Dominicos Pritis, its founder MyRoomie.gr, the first roommate-finding platform in Greece, with plans to expand to Europe as well (the first step has already been taken by Poland), assures me that cohabitation is starting to gain ground in Greece as well, surpassing its traditional targeting of students. “What we observe on the platform is a growing tendency of Greek professionals, especially young people, to choose cohabitation as a solution for better quality living in central areas.” Really, how revealing is the comparison with Poland? “It definitely is. Experience has shown us that cohabitation there is much more established and accepted as a form of living.

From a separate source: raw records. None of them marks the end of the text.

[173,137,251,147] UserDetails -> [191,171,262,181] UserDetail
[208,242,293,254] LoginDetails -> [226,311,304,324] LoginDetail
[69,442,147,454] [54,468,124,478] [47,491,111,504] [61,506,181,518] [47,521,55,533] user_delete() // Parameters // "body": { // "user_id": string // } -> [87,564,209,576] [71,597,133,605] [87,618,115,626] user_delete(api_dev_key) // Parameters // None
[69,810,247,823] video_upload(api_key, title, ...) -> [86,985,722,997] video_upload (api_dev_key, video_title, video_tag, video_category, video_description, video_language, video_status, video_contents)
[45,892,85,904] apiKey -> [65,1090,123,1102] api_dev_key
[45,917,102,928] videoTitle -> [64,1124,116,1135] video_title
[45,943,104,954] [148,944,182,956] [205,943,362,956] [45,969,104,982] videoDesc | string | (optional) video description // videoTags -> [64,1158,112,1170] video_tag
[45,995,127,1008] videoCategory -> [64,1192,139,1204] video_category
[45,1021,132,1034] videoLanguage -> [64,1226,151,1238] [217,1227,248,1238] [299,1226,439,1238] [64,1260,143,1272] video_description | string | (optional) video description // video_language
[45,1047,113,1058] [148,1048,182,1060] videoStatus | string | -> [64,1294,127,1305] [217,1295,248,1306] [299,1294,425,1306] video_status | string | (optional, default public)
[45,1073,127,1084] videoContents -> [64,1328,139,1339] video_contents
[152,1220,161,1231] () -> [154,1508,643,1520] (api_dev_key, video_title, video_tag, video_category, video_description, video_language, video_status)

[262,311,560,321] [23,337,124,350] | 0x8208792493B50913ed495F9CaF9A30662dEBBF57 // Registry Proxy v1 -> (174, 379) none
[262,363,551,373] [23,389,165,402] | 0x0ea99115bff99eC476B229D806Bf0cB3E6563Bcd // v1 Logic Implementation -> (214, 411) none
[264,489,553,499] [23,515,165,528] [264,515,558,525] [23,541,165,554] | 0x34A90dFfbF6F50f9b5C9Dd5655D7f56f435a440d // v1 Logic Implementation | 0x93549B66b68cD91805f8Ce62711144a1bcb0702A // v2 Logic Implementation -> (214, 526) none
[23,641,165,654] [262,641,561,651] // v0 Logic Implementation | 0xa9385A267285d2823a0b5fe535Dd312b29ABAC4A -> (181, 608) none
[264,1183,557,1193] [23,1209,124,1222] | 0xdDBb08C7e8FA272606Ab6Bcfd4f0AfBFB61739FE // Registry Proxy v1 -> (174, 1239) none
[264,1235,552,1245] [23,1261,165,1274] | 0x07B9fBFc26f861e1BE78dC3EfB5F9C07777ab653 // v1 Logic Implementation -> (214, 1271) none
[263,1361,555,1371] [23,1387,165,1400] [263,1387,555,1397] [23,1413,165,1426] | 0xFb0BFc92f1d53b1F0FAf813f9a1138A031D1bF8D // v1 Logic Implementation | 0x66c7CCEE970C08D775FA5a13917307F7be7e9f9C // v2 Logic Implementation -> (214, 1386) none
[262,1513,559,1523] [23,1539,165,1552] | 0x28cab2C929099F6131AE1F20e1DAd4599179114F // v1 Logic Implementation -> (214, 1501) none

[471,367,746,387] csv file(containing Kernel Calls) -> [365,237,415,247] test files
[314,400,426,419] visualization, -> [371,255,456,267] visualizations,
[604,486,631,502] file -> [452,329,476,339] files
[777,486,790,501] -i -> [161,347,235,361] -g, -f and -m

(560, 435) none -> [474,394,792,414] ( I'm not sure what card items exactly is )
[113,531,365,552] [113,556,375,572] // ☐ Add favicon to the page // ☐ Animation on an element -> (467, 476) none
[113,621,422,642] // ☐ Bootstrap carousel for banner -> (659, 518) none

The differences are evident both in the acceptance rate of cohabitation and in the availability of suitable spaces. In Poland, the corresponding real estate agencies have already adapted to this trend, offering housing solutions that include finding roommates.”
Another taboo
Indicative of the increased interest in cohabitation in our country as well is the appearance of corresponding “tools”, such as the platform Flatcake which was founded last year by three fellow students from NTU, Clearchos Vlahakos, Michalis Vassiliadis and George Theodoropoulos. “The generation of millennials in Greece he had not been trained at all in the idea of cohabitation”, notes Klearchos Vlahakos, and adds that “we notice, however, that more and more students and young professionals embrace our idea and it helps us to invest in an even better product”.
However, Ismeni S., 39 years old, with many years of cohabitation experience behind her, has her own interpretation of the reluctance of Greeks to cohabit. “Being 35 and 40 and looking for a roommate is still for a significant part of our society an indirect confession of … failure: either that you don’t have enough money to financially support your own home, or that you haven’t succeeded in your personal and you are looking for a… substitute for companionship. Or both!”
Dimitris believes that it is only a matter of time (and generation) for cohabitation to start entering the Greek DNA. “I think it all has to do with the standards of heteronormativity, of what it means to be a family and a couple today; these are all changing at such a speed that they will drag the way we choose to live out of molds of past times and different social realities.”